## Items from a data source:
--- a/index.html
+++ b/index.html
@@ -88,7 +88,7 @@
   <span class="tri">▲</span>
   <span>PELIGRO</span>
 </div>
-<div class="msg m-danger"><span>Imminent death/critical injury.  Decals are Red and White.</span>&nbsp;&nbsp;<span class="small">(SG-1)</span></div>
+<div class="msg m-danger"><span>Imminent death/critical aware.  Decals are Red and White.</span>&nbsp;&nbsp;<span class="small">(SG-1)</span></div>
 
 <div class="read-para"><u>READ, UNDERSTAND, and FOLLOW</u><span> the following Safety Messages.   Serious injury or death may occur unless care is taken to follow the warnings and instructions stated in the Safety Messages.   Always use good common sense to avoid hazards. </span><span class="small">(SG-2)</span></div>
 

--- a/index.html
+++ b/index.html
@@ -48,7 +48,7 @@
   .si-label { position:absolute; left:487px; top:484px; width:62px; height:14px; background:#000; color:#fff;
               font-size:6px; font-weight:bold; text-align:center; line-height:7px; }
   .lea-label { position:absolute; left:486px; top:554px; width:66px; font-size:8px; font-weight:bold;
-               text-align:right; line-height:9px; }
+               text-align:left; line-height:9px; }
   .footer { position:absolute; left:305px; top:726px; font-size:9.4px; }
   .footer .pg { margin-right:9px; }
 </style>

## What you should do:
Copy all of the data exactly. Skip nothing.

## Answer area:
--- a/index.html
+++ b/index.html
@@ -88,7 +88,7 @@
   <span class="tri">▲</span>
   <span>PELIGRO</span>
 </div>
-<div class="msg m-danger"><span>Imminent death/critical injury.  Decals are Red and White.</span>&nbsp;&nbsp;<span class="small">(SG-1)</span></div>
+<div class="msg m-danger"><span>Imminent death/critical aware.  Decals are Red and White.</span>&nbsp;&nbsp;<span class="small">(SG-1)</span></div>
 
 <div class="read-para"><u>READ, UNDERSTAND, and FOLLOW</u><span> the following Safety Messages.   Serious injury or death may occur unless care is taken to follow the warnings and instructions stated in the Safety Messages.   Always use good common sense to avoid hazards. </span><span class="small">(SG-2)</span></div>
 

--- a/index.html
+++ b/index.html
@@ -48,7 +48,7 @@
   .si-label { position:absolute; left:487px; top:484px; width:62px; height:14px; background:#000; color:#fff;
               font-size:6px; font-weight:bold; text-align:center; line-height:7px; }
   .lea-label { position:absolute; left:486px; top:554px; width:66px; font-size:8px; font-weight:bold;
-               text-align:right; line-height:9px; }
+               text-align:left; line-height:9px; }
   .footer { position:absolute; left:305px; top:726px; font-size:9.4px; }
   .footer .pg { margin-right:9px; }
 </style>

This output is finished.